Os mercados globais estão sob forte pressão hoje, com um aumento acentuado nos preços do petróleo, impulsionado por tensões geopolíticas em torno do Irã, afetando ações, títulos e moedas. O petróleo bruto ultrapassou $100 por barril e está se aproximando de $120, enquanto os investidores se preocupam que o Estreito de Ormuz—uma rota chave para uma grande parte dos embarques de petróleo do mundo—pode enfrentar interrupções após a nomeação de um novo Líder Supremo no Irã. Esse potencial choque de oferta está levantando temores de inflação mais alta e persistente, justo quando se esperava que os bancos centrais começassem a cortar as taxas de juros.

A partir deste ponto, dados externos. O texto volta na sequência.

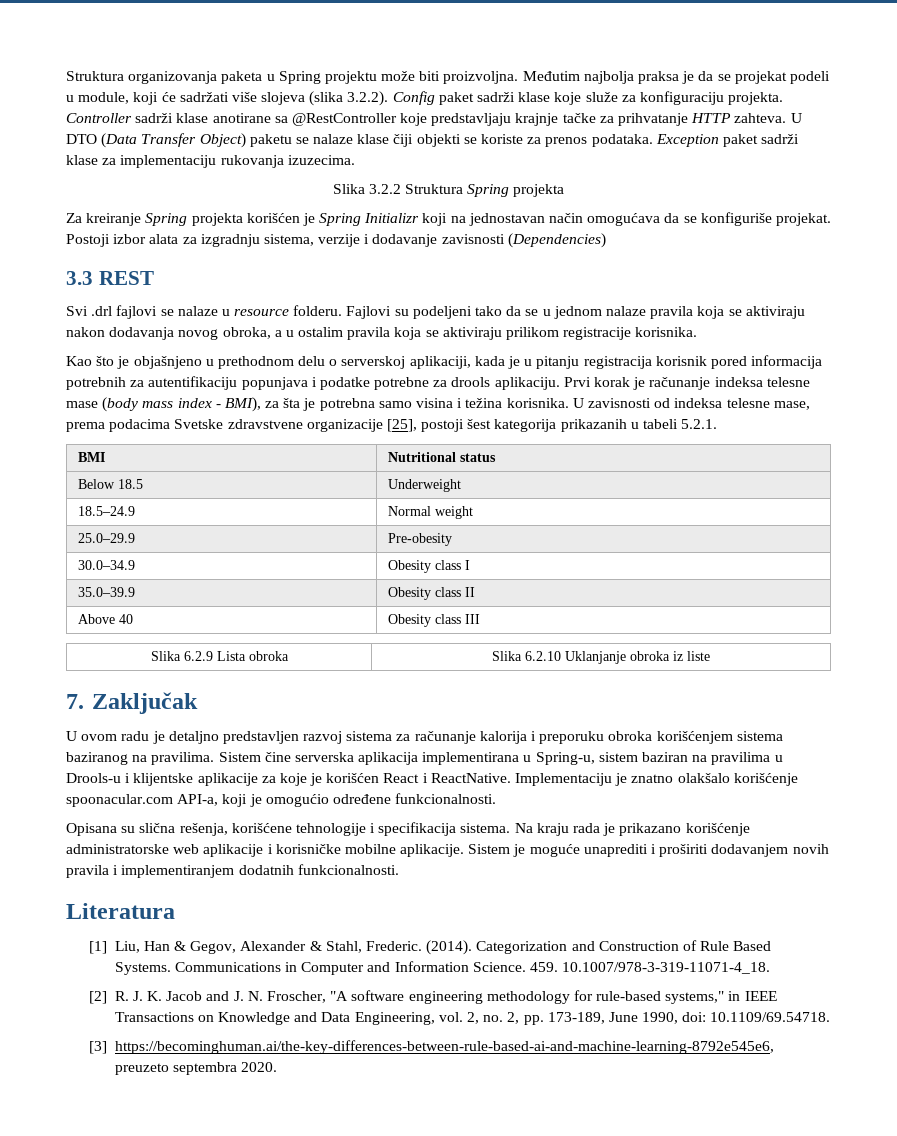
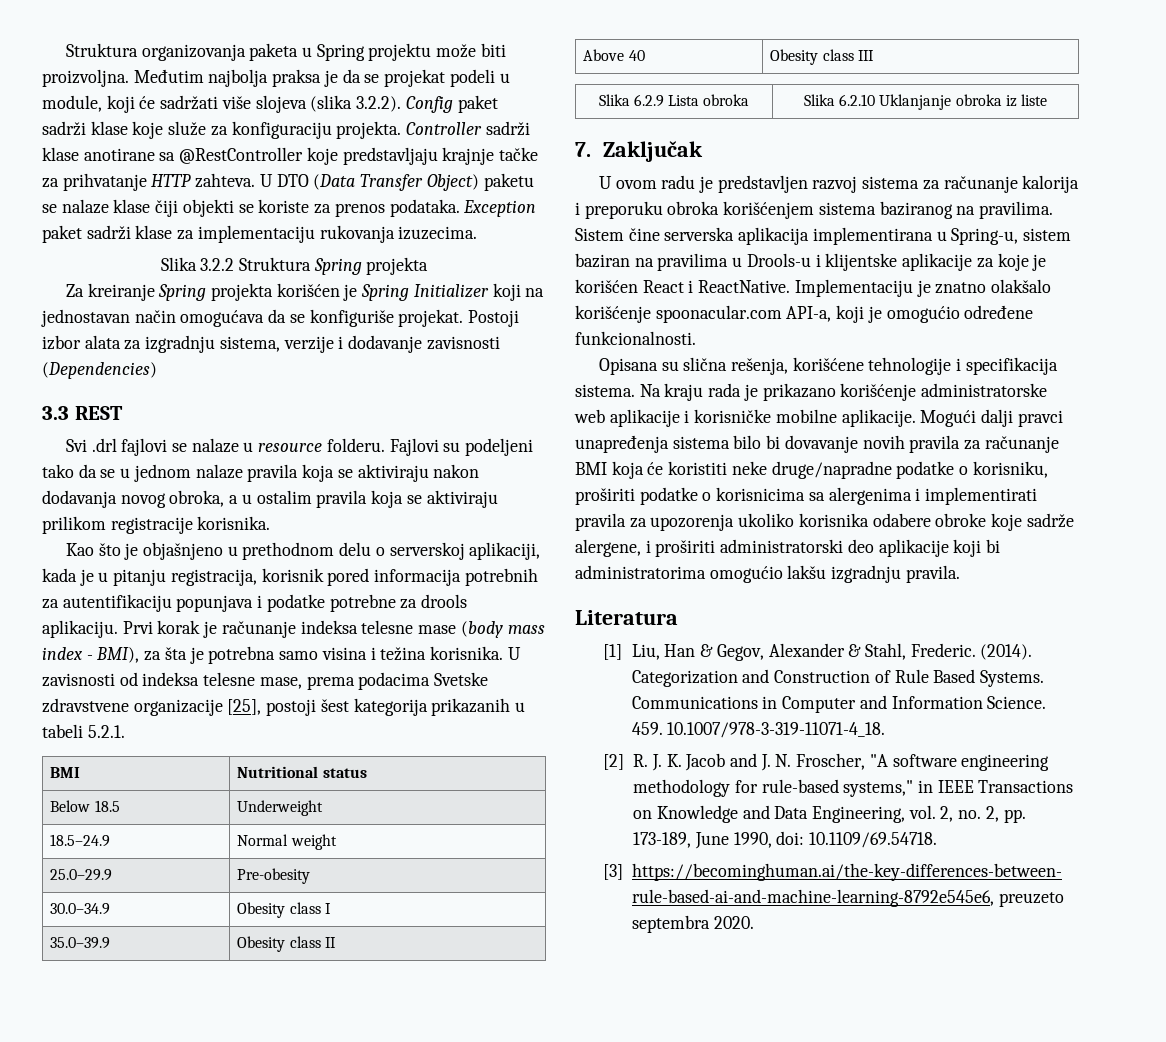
- Za kreiranje Spring projekta korišćen je Spring Initializr koji na jednostavan način omogućava da se konfiguriše projekat.
+ Za kreiranje Spring projekta korišćen je Spring Initializer koji na jednostavan način omogućava da se konfiguriše projekat.
- Kao što je objašnjeno u prethodnom delu o serverskoj aplikaciji, kada je u pitanju registracija korisnik pored informacija potrebnih za autentifikaciju popunjava i podatke potrebne za drools aplikaciju.
+ Kao što je objašnjeno u prethodnom delu o serverskoj aplikaciji, kada je u pitanju registracija, korisnik pored informacija potrebnih za autentifikaciju popunjava i podatke potrebne za drools aplikaciju.
- U ovom radu je detaljno predstavljen razvoj sistema za računanje kalorija i preporuku obroka korišćenjem sistema baziranog na pravilima.
+ U ovom radu je predstavljen razvoj sistema za računanje kalorija i preporuku obroka korišćenjem sistema baziranog na pravilima.
- Sistem je moguće unaprediti i proširiti dodavanjem novih pravila i implementiranjem dodatnih funkcionalnosti.
+ Mogući dalji pravci unapređenja sistema bilo bi dovavanje novih pravila za računanje BMI koja će koristiti neke druge/napradne podatke o korisniku, proširiti podatke o korisnicima sa alergenima i implementirati pravila za upozorenja ukoliko korisnika odabere obroke koje sadrže alergene, i proširiti administratorski deo aplikacije koji bi administratorima omogućio lakšu izgradnju pravila.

Os mercados de ações em todo o mundo estão deslizando para o território de correção, com alguns mercados, como a Coreia do Sul, até acionando circuit breakers à medida que as vendas se aceleram. O clima de aversão ao risco é amplo: os investidores estão se afastando de ativos mais arriscados em meio à incerteza sobre quanto tempo os preços do petróleo permanecerão elevados e quão severamente o crescimento global pode ser afetado se os custos de energia permanecerem altos. Os mercados de títulos também estão sob pressão. Os preços dos Treasuries dos EUA estão caindo à medida que os traders reavaliam as perspectivas para cortes nas taxas de juros, agora preocupados que os preços mais altos da energia possam manter a inflação elevada por mais tempo. Essa combinação de preocupações com a inflação e temores de crescimento está criando um cenário desafiador tanto para ações quanto para títulos. Nos mercados de câmbio, o dólar dos EUA está se fortalecendo à medida que os investidores buscam segurança, enquanto o iene japonês se enfraqueceu para cerca de 158 por dólar, destacando a fuga para ativos considerados refúgios seguros e o estresse nos mercados globais. No geral, as negociações de hoje estão sendo impulsionadas principalmente pelo risco geopolítico no Oriente Médio, seu impacto na oferta de petróleo e nas expectativas de inflação, e a consequente mudança de ativos de risco para refúgios mais seguros.